* _Instructions to follow_
Using the listing below, output only the lines from the one that contains "font-size: 46px ->" through the one that contains "Liberation Serif, serif", inclusive, exactly as given and without images.

* _Excerpted data_
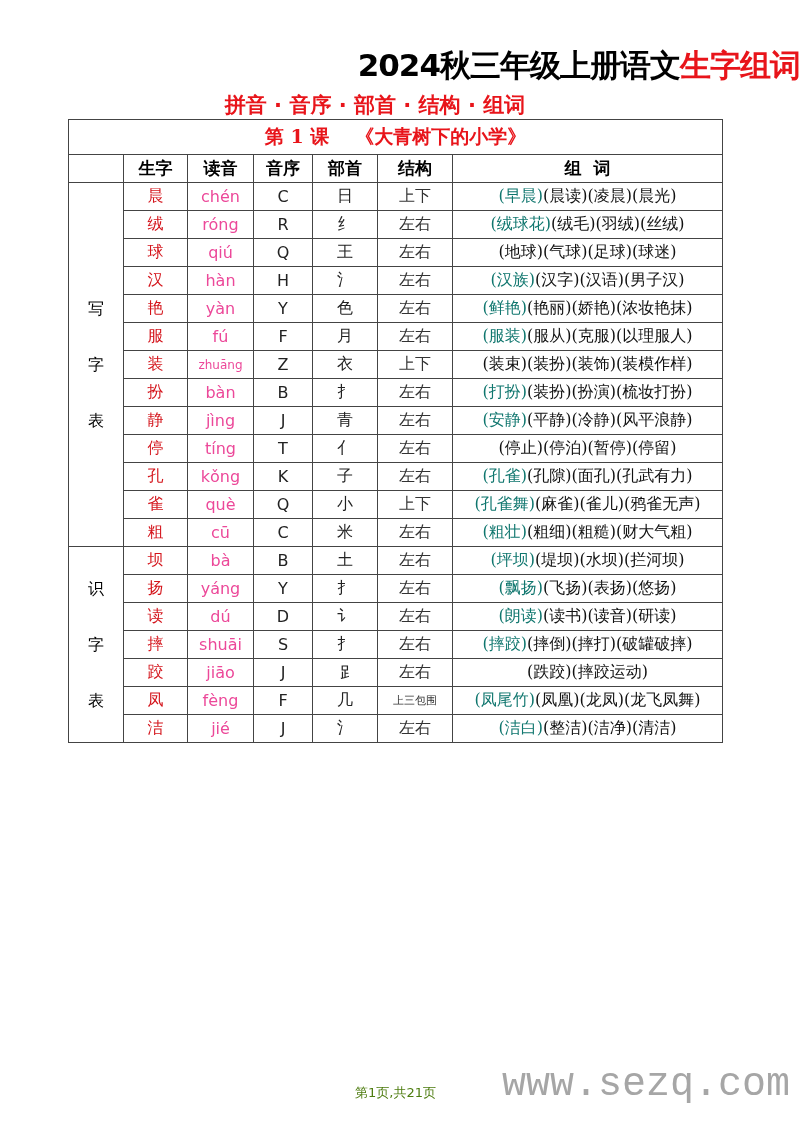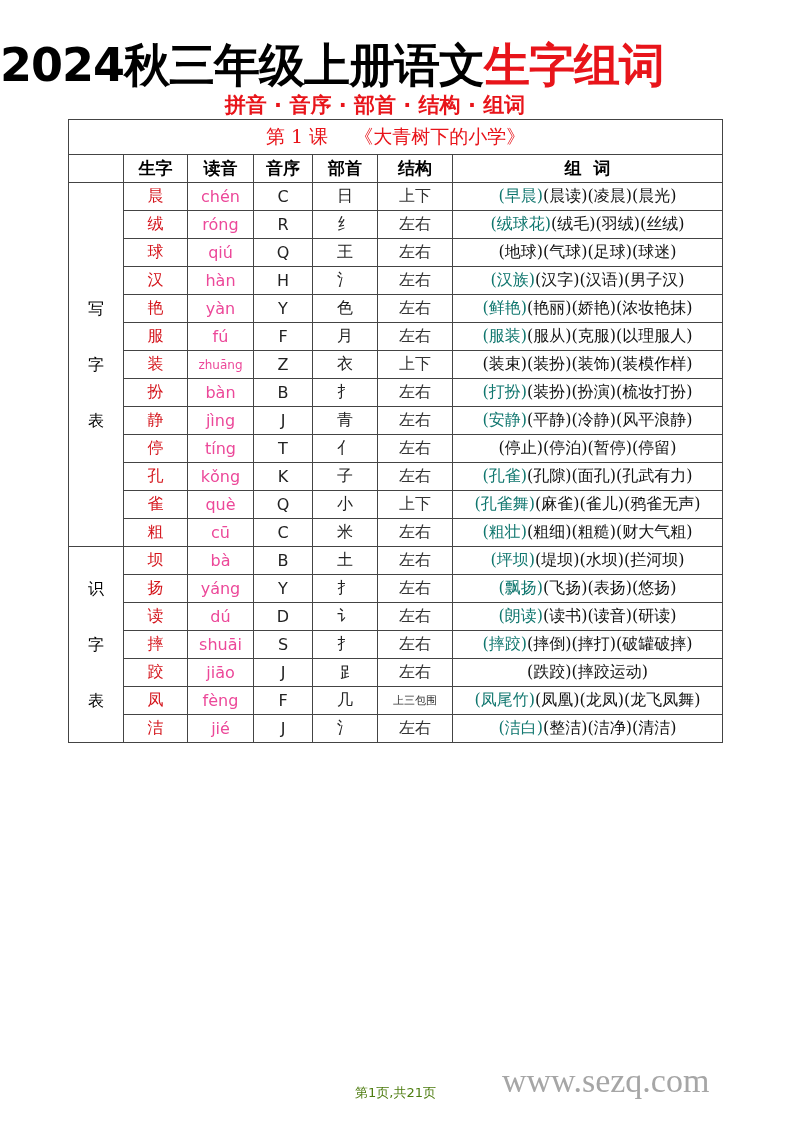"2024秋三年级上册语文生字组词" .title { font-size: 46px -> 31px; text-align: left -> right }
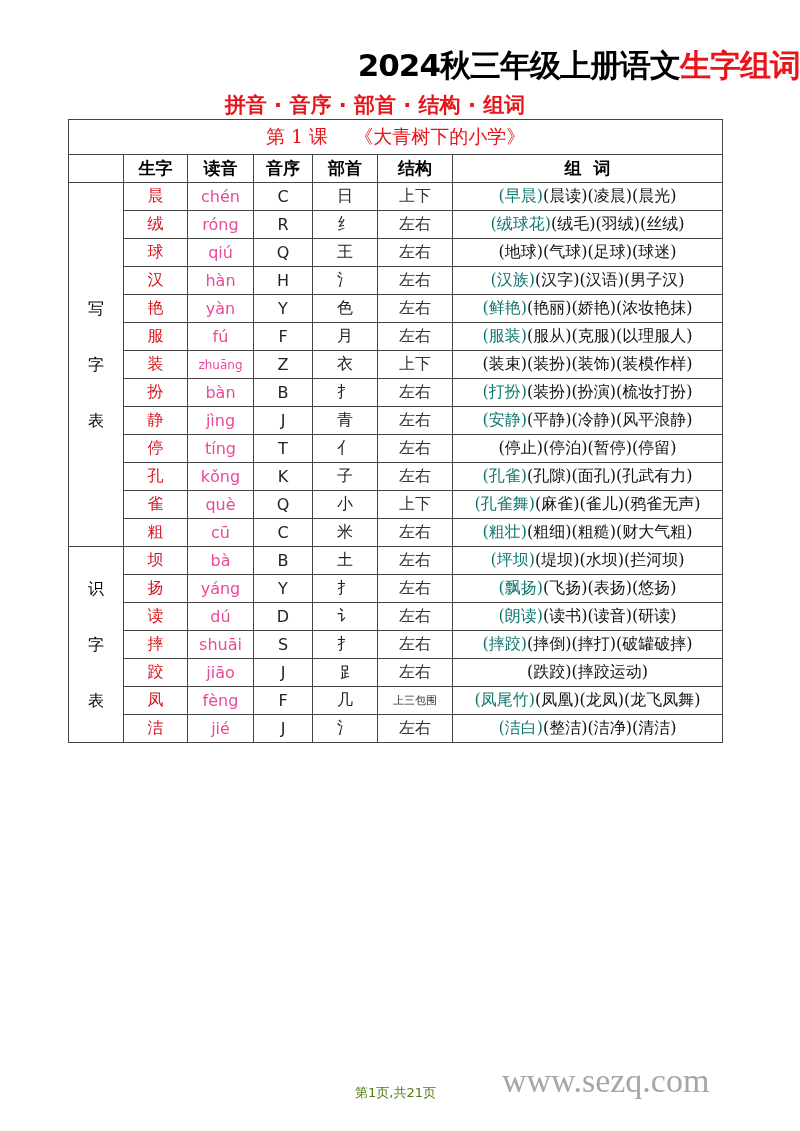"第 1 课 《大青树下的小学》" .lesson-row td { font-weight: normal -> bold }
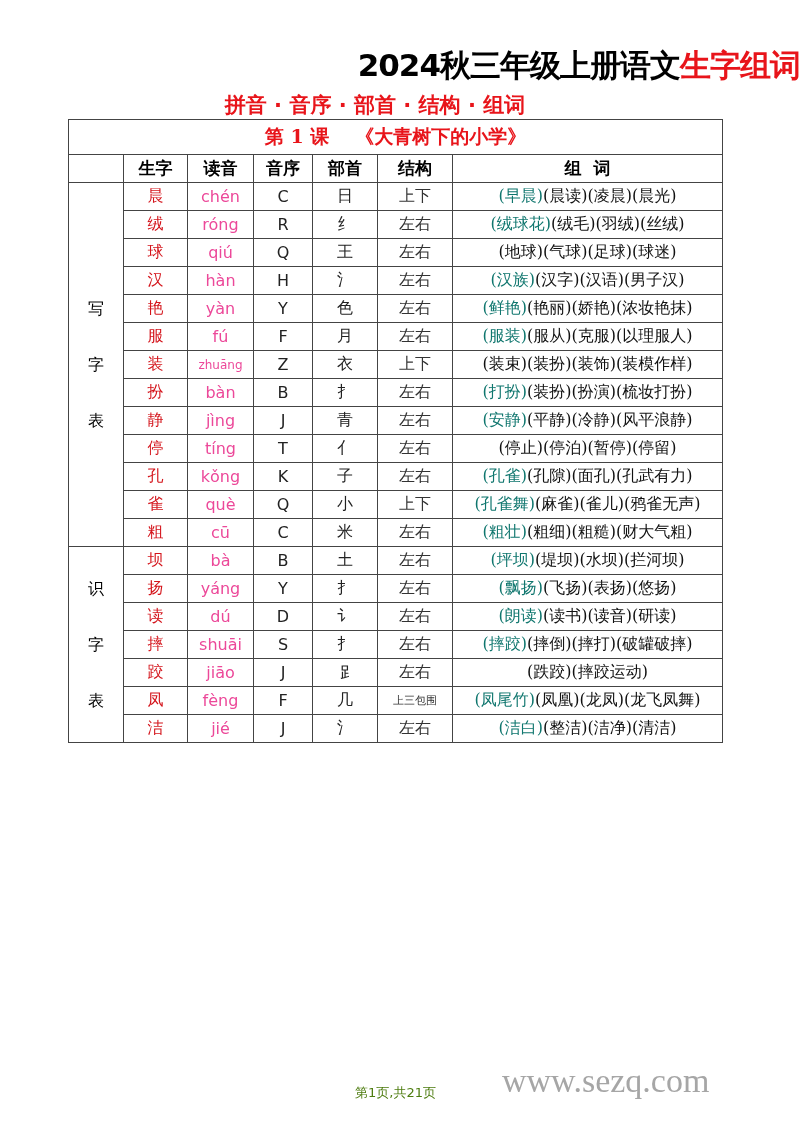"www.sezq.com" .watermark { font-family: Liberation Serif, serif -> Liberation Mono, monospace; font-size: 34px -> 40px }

--

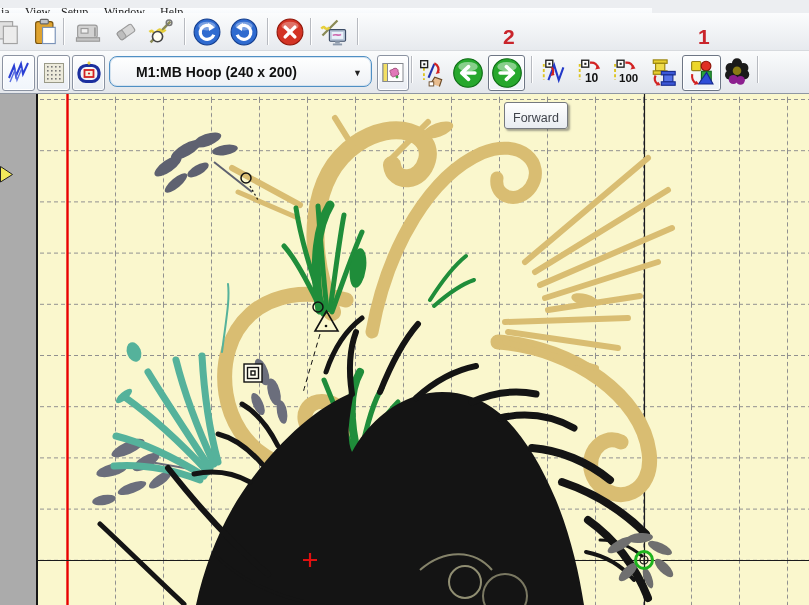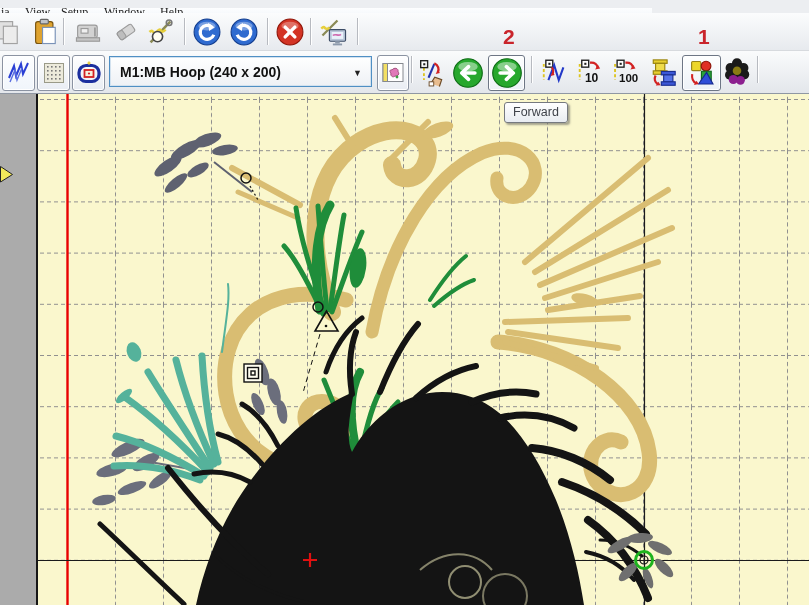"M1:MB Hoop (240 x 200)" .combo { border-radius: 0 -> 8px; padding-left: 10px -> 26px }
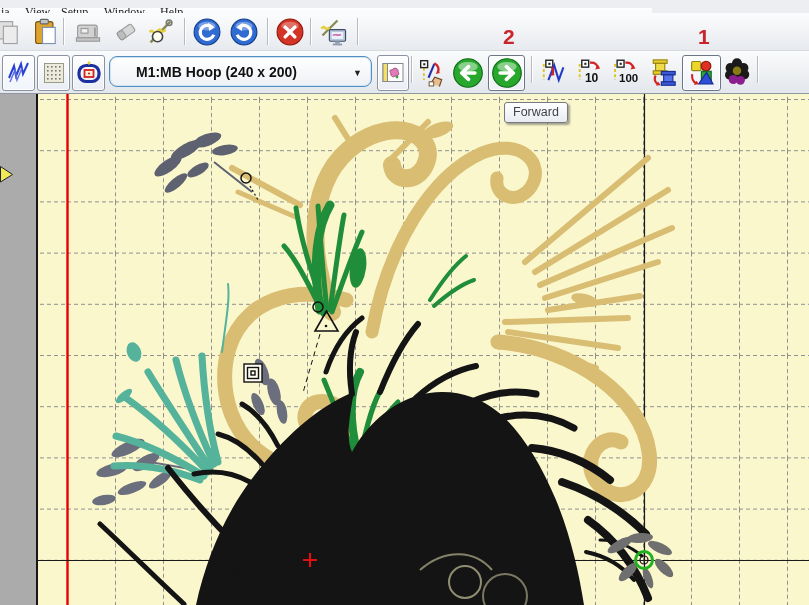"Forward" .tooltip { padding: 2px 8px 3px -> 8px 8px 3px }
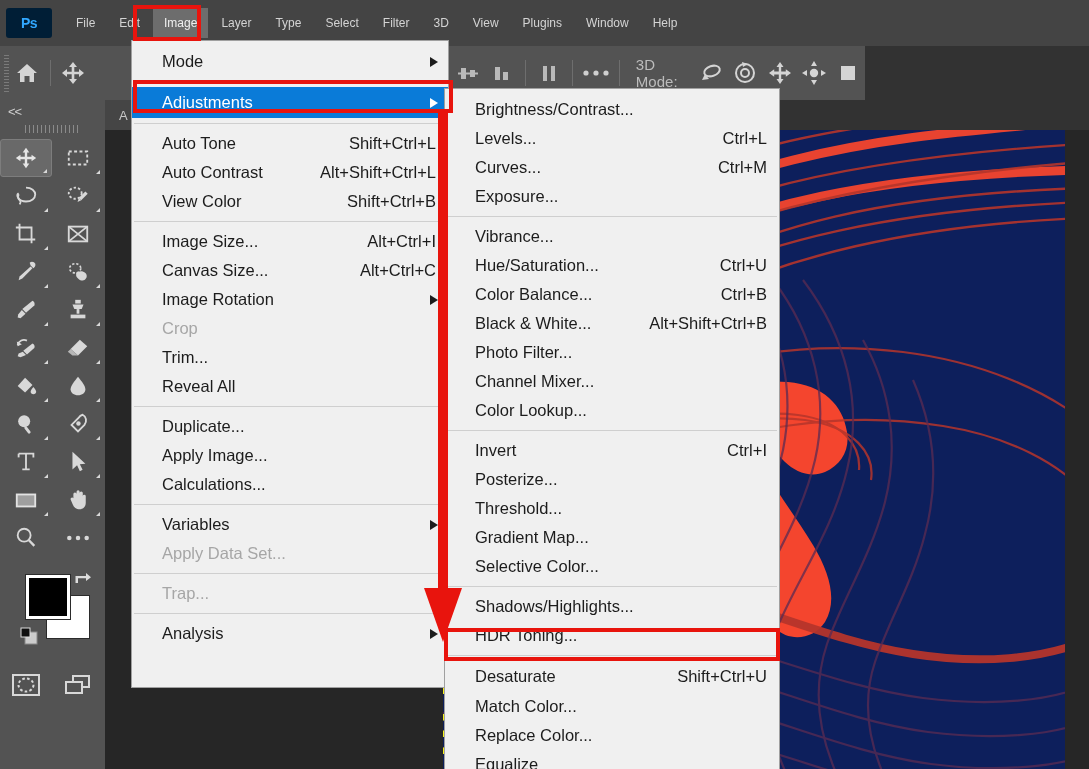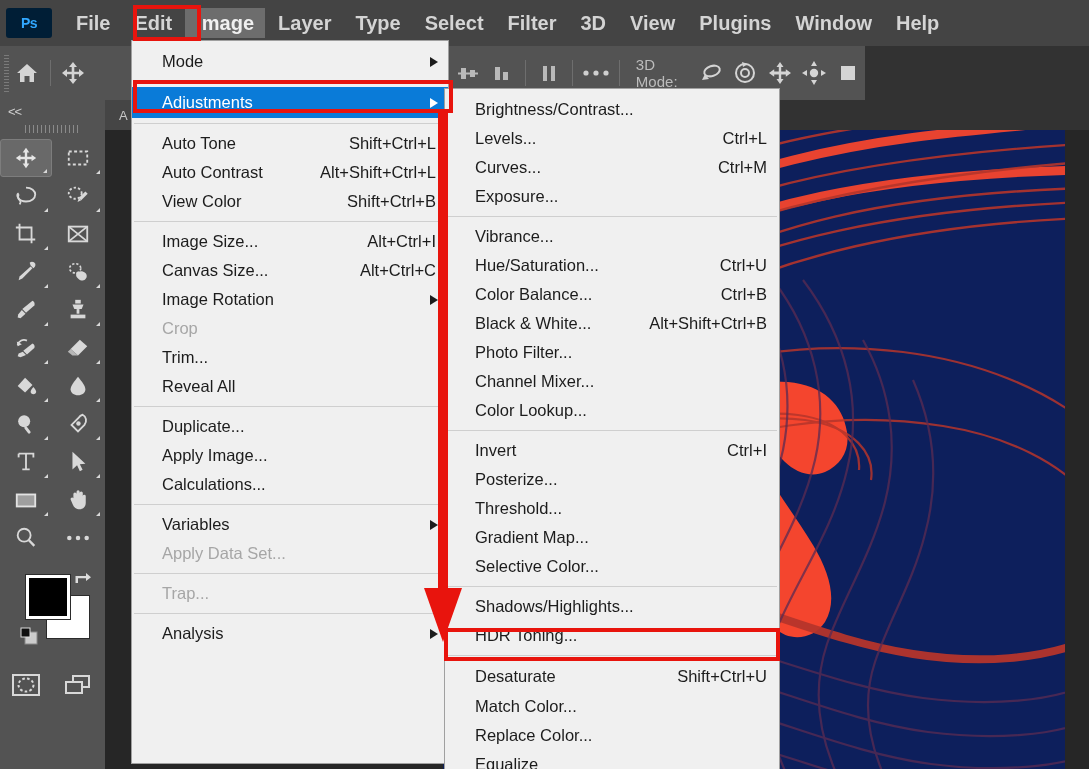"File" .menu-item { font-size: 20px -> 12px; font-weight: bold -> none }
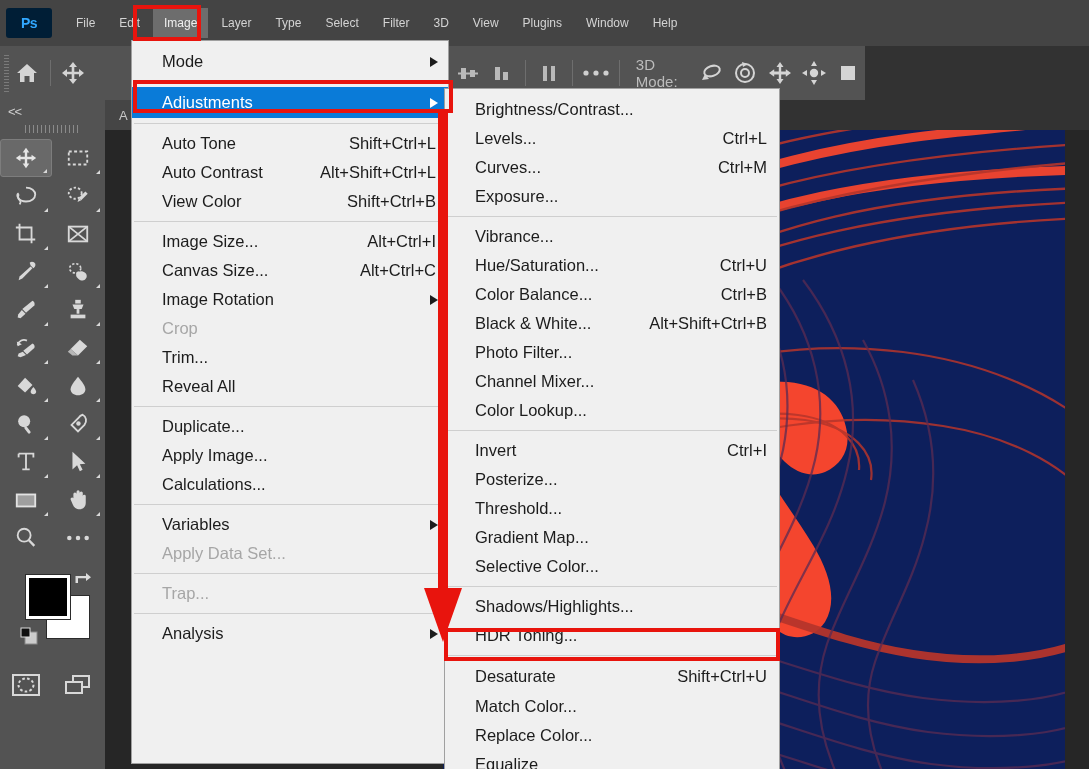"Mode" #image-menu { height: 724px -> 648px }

* _Exercise result_
"2024秋三年级上册语文生字组词" .title { font-size: 46px -> 31px; text-align: left -> right }
"第 1 课 《大青树下的小学》" .lesson-row td { font-weight: normal -> bold }
"www.sezq.com" .watermark { font-family: Liberation Serif, serif -> Liberation Mono, monospace; font-size: 34px -> 40px }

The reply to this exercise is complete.